Die Öffnung des Berliner Einzelhandels auch an Sonntagen ist den beiden großen heimischen Kirchen ein Dorn im Auge. Der evangelische Landesbischof und EKD-Ratsvorsitzende, Wolfgang Huber, und Erzbischof Kardinal Georg Sterzinsky, kündigten am Montag an, dagegen vor das Bundesverfassungsgericht zu ziehen.

HB BERLIN. Berlin habe sich verpflichtet, den Schutz der Sonntage und kirchlichen Feiertage zu gewährleisten. Gleichzeitig könne der Handel in Berlin an bis zu zehn Sonntagen im Jahr öffnen. Dadurch werde der im Grundgesetz festgeschriebene Schutz des Sonntags weiter ausgehöhlt, erklärte Sterzinsky.

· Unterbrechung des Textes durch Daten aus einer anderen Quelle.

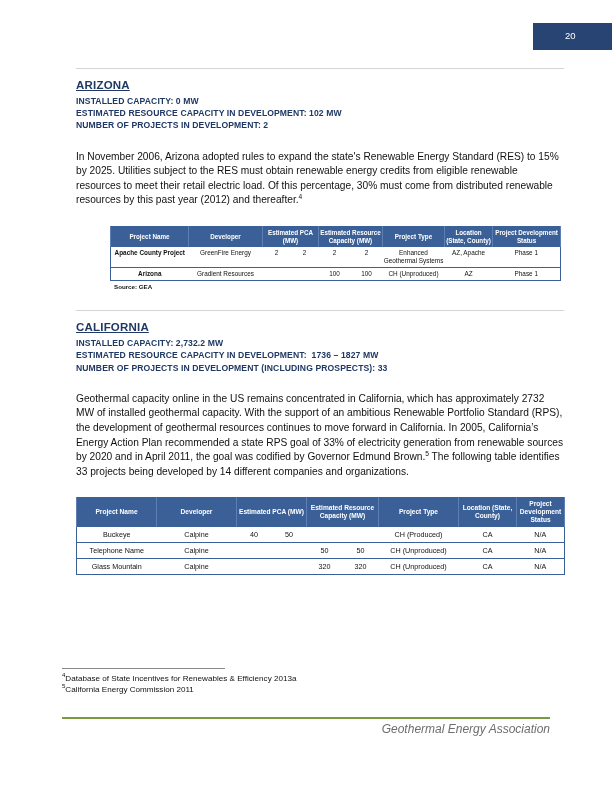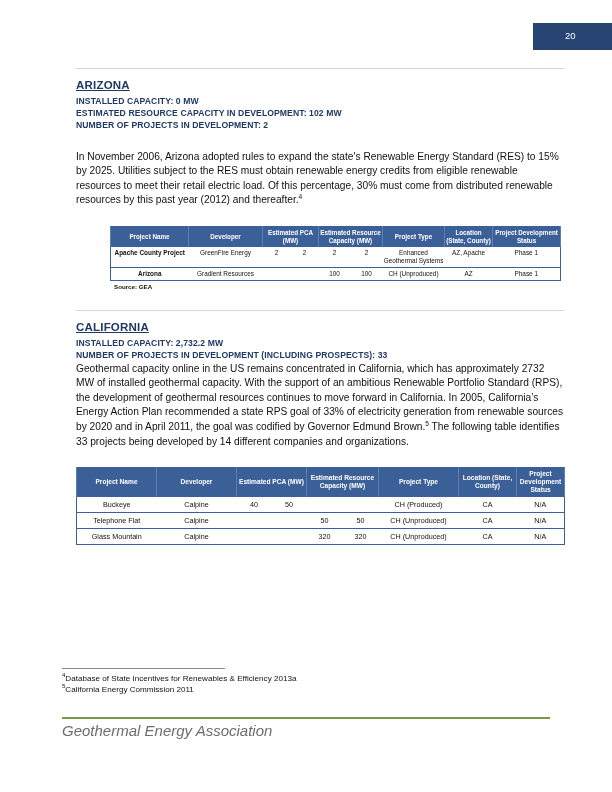"INSTALLED CAPACITY: 2,732.2 MW" div { margin-bottom: 0 -> 18px }
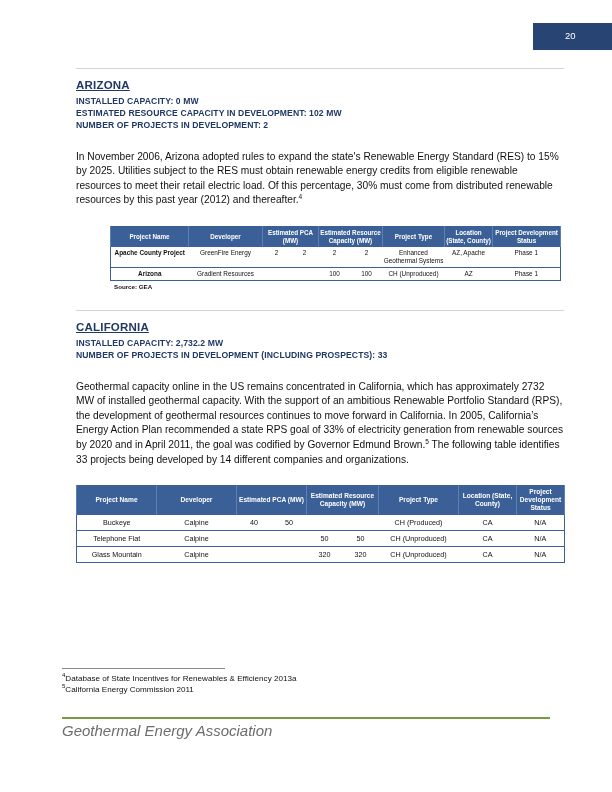"ESTIMATED RESOURCE CAPACITY IN DEVELOPMENT: 1736" div.stat-line { html: none -> <div>ESTIMATED RESOURCE CAPACITY IN DEVELOPMENT: 1736 – 1827 MW</div> }
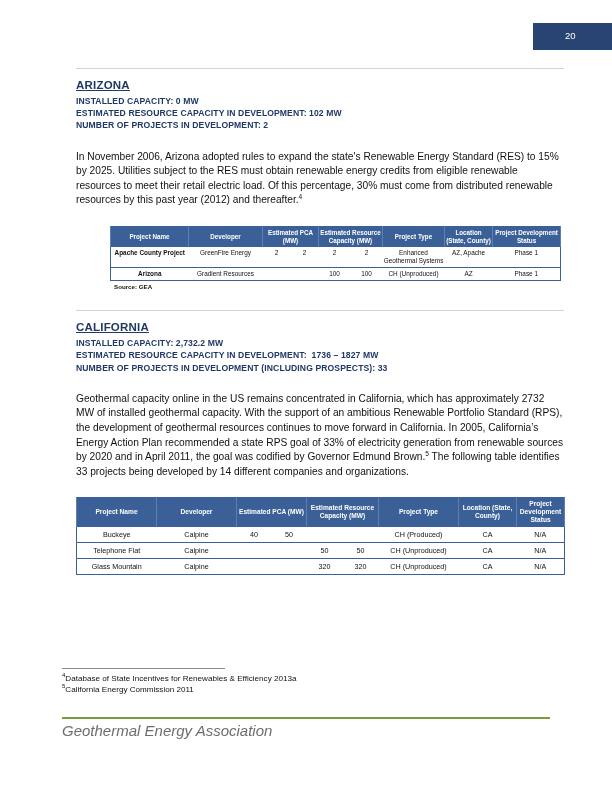"Telephone Flat" td { text: Flat -> Name }
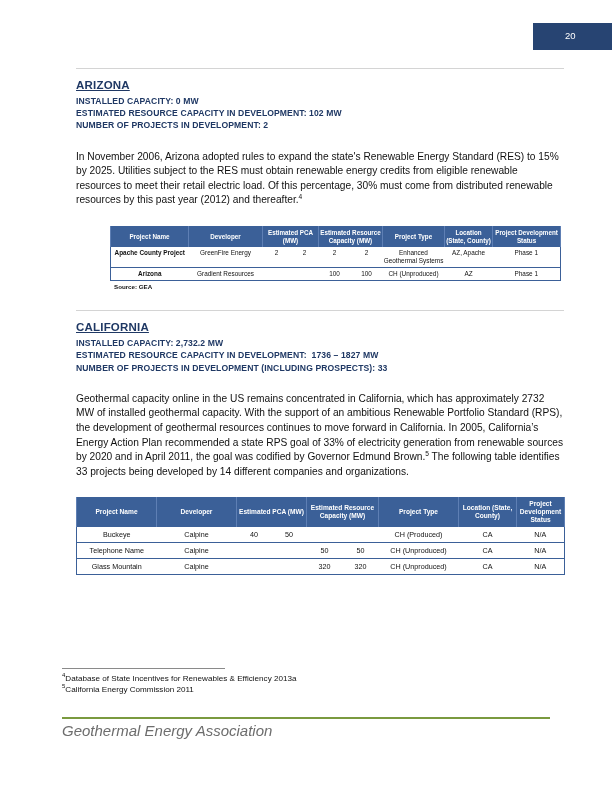"Geothermal Energy Association" #footer-text { font-size: 15px -> 12px; text-align: left -> right }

Die Klage werde auch im Namen der Evangelischen Kirche in Deutschland (EKD) und der Deutschen Bischofskonferenz erhoben. „Das Land Berlin hat nun den traurigen Ruhm erworben, von allen Bundesländern dieses hohe Gut des Sonntages am wenigsten zu achten und am nachlässigsten zu behandeln“, erklärte Sterzinsky. In keinem anderen Bundesland könnten die Geschäfte so oft sonntags öffnen, wie in Berlin. Auch an den übrigen Sonn- und Feiertagen könnten bestimmte Waren sehr großzügig verkauft werden. Damit sei Berlin Vorreiter bei der weiteren Aushöhlung des Schutzes des Sonntags als „Tag der Arbeitsruhe und der seelischen Erhebung“, wie es in Artikel 140 steht.

Huber betonte, die Sonntagsruhe sei ein hohes kulturelles Gut. Die Menschen hätten das Recht auf einen Tag gemeinsamer Freizeit. Daher sei die Entscheidung für den Gang nach Karlsruhe „ganz eindeutig“.